Democratic leaders have written to state and federal regulators to discuss a provision in PPACA Section 2718 that deals with the health insurer premium revenue figure used in MLR calculations.

The provision defines the MLR total premium figure as “excluding federal and state taxes and regulatory fees.”

In the context of Section 2718, “federal taxes and fees” is “meant to refer only

to federal taxes and fees that relate specifically to revenue derived from the provision of health insurance coverage that were included in the” law, Democratic leaders write.

Democratic leaders say insurers can subtract only the new tax payments associated with PPACA provisions, such as the excise tax that is set to be imposed on high-value “Cadillac plans” starting in 2018, from the MLR premium total.

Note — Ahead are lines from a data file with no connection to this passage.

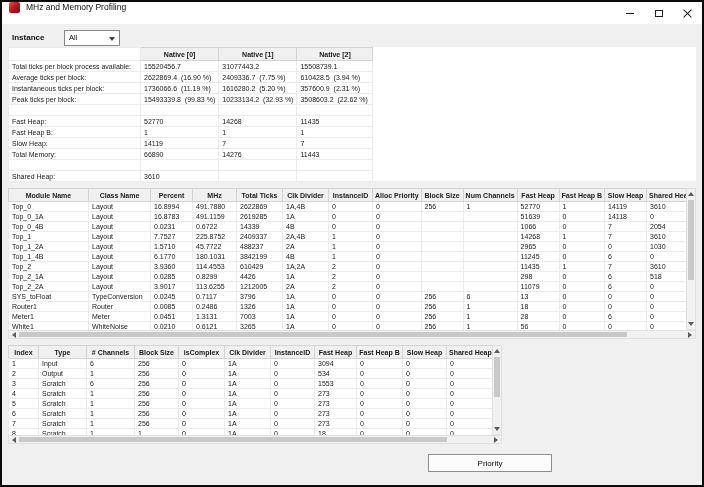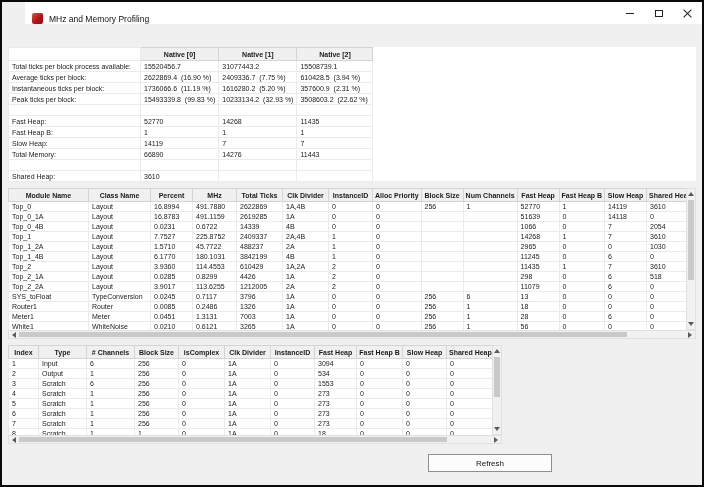--- a/index.html
+++ b/index.html
@@ -9,7 +9,7 @@
   .window { position:relative; width:704px; height:487px; border:2px solid #0a0a0a; background:#f0f0f0; }
 
   
-  .titlebar { position:absolute; top:0; left:0; right:0; height:22px; background:#ffffff; display:flex; align-items:flex-end; padding-left:7px;margin-left:23px; }
+  .titlebar { position:absolute; top:0; left:0; right:0; height:22px; background:#ffffff; display:flex; align-items:flex-start; padding-left:7px; }
   .app-icon { width:11px; height:11px; margin-right:6px; border-radius:2px;
               background:linear-gradient(135deg,#e0543a 0%,#b5121b 55%,#7d1022 100%); }
   .win-title { font-size:8.5px; color:#111; }

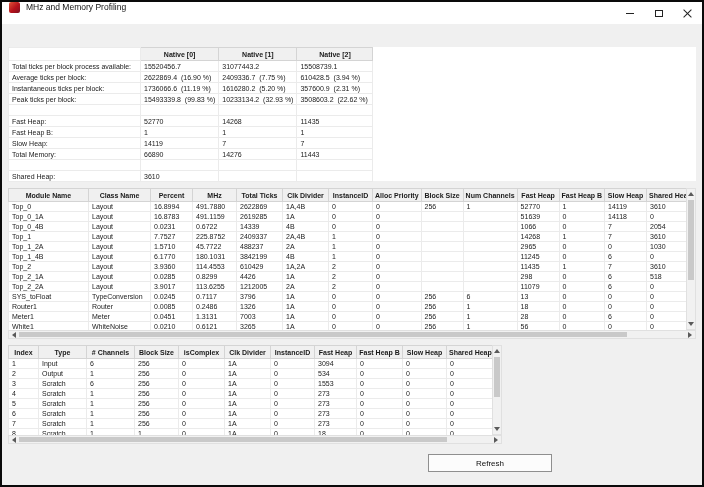--- a/index.html
+++ b/index.html
@@ -93,6 +93,13 @@
     </div>
   </div>
 
+  <div class="instance-row">
+    <span class="instance-label">Instance</span>
+    <div class="dropdown">
+      <span class="dropdown-value">All</span>
+      <span class="dropdown-arrow"></span>
+    </div>
+  </div>
 
   <div class="panel summary-panel">
     <table class="grid summary">

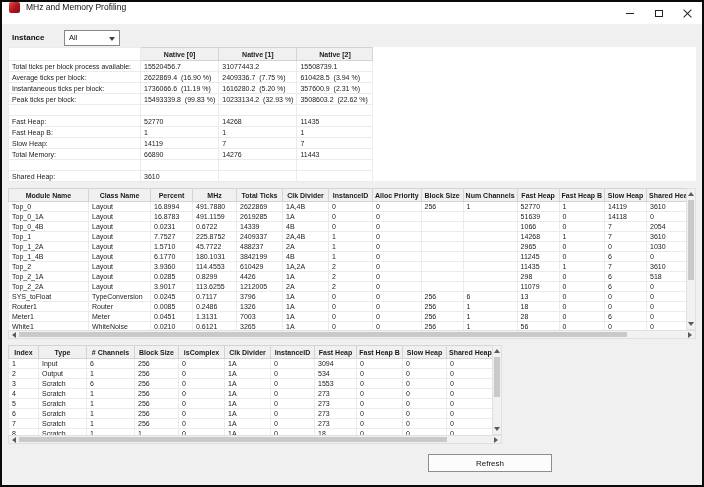--- a/index.html
+++ b/index.html
@@ -612,7 +612,7 @@
       </div>
   </div>
 
-  <button class="btn btn-refresh">Refresh</button>
+  <button class="btn btn-refresh">Priority</button>
 
 </div>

Revenue used to make normal federal and state tax payments, including state premium tax payments, should be included in the premium total, Democratic leaders say.

The letter was signed by Sens. Max Baucus, D-Mont., chairman of the Senate Finance Committee; Tom Harkin, D-Iowa, chairman of the Senate Health, Education, Labor and Pensions Committee; and Christopher Dodd, D-Conn., chairman of the Senate Banking, Housing and Urban Affairs Committee.

The letter also was signed by Reps. Sander Levin, D-Mich., chairman of the House Ways and Means Committee; Henry Waxman, D-Calif., chairman of the House Energy and Commerce Committee; and George Miller, chairman of the House Education and Labor Committee.